Seven charged with trying to avoid $180M in honey duties
3:26PM Wednesday
February 20, 2013

Federal authorities say five people and two companies avoided duties totaling more than $180 million by illegally importing honey from China that was mislabeled as coming from other countries, or was adulterated with antibiotics not approved in honey.

In announcing the second phase of the federal investigation, the U.S. Attorney's office in Chicago said no one was injured from consuming the honey.

In June 2011, an undercover agent assumed the role of director of procurement at Honey Holding I, a defendant in the case which by then was cooperating with the investigation, a release from the U.S. Attorney's office said.

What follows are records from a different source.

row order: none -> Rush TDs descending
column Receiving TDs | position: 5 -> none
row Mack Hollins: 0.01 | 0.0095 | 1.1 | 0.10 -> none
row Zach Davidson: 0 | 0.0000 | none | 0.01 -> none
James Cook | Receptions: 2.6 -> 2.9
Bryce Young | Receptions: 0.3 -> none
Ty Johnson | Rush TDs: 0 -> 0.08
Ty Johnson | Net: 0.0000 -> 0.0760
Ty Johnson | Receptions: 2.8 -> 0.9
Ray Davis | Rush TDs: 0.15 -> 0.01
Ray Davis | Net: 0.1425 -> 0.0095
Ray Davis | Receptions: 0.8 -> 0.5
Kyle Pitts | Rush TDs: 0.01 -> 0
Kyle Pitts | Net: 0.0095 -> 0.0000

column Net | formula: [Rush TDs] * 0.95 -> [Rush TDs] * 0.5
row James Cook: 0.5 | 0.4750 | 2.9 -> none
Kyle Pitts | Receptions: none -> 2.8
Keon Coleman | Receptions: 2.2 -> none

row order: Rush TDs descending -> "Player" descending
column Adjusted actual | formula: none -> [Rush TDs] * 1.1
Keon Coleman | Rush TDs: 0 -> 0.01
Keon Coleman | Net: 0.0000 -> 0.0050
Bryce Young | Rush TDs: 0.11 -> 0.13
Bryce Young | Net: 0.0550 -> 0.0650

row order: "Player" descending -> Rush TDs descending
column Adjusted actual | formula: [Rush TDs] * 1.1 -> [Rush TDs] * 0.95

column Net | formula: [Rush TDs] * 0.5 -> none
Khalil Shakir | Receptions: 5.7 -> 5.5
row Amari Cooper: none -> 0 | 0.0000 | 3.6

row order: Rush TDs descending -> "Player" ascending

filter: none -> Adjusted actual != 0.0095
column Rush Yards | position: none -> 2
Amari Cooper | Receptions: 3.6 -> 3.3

Honey Holding, doing business as Honey Solutions of Baytown, Texas, and Groeb Farms Inc. of Onsted, Mich., two of the nation's largest honey suppliers, have entered into deferred prosecution agreements, the release said. Honey Holding will pay a $1 million fine and Groeb Farms a $2 million fine, and both will implement corporate compliance programs.

The individual defendants include three honey brokers, as well as Douglas A. Murphy, former director of sales for Honey Holding; and Donald Couture, president of Premium Food Sales, Inc., a broker and distributor of raw and processed honey in Bradford, Ontario, Canada, the release said.

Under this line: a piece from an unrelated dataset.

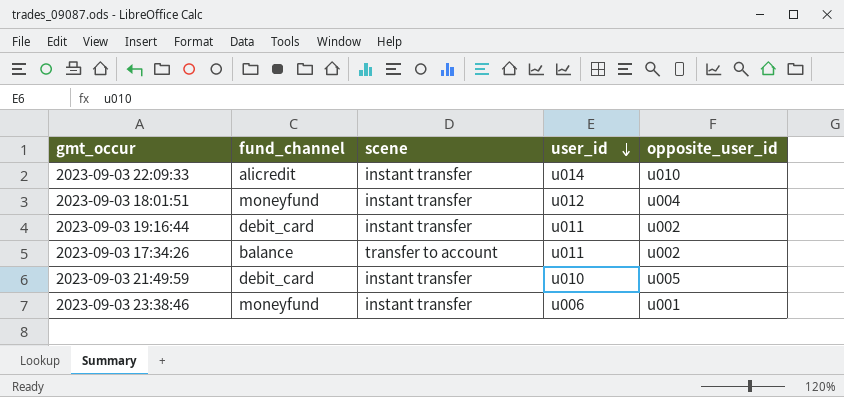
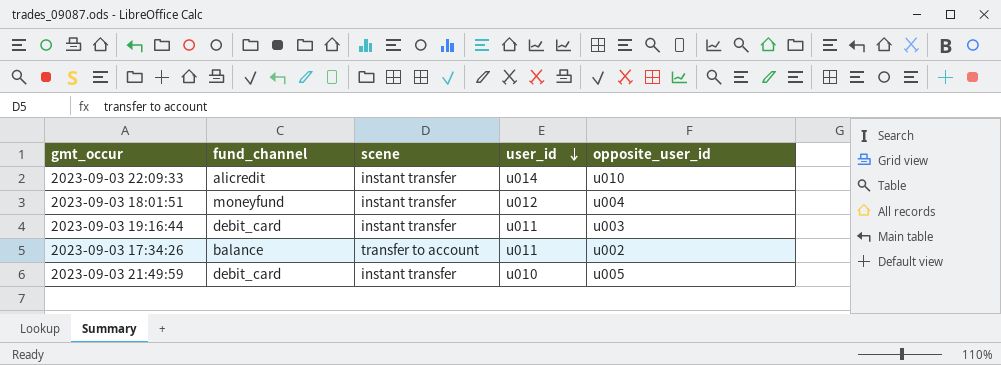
row 2023-09-03 23:38:46: moneyfund | instant transfer | u006 | u001 -> none
2023-09-03 19:16:44 | opposite_user_id: u002 -> u003

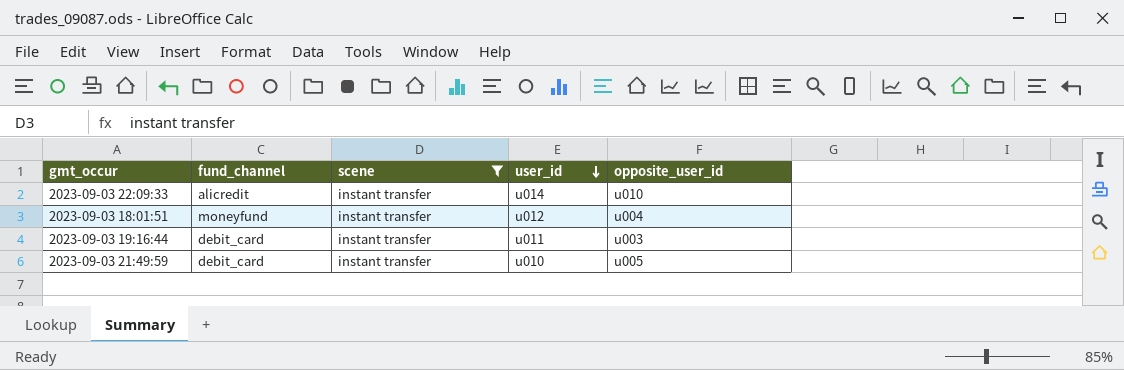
filter: none -> scene = instant transfer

In 2008, federal authorities began investigating allegations of the parties circumventing honey antidumping duties through illegal imports, including mislabeling on the "supply side."

The investigation resulted in charges against 14 individuals, including executives of Alfred L. Wolff GmbH and several affiliated companies in the German food conglomerate whose U.S. honey-importing business was based in Chicago, the release said. The firms avoided some $80 million in duties on Chinese-origin honey.

Authorities seized and forfeited more than 3,000 drums of honey that entered the country illegally.

The second phase involves allegations of illegal buying, processing and trading of honey that illegally entered the U.S. on the "demand side" of the industry, according to the U.S. Attorney's office.

"These businesses intentionally deprived the U.S. government of millions of dollars in unpaid duties," said ICE Deputy Director Daniel Ragsdale. "Schemes like these result in legitimate importers and the domestic honey-producing industry enduring years of unprofitable operations, with some even being put out of business."

Three of the five individuals charged have authorized the government to disclose that they intend to plead guilty.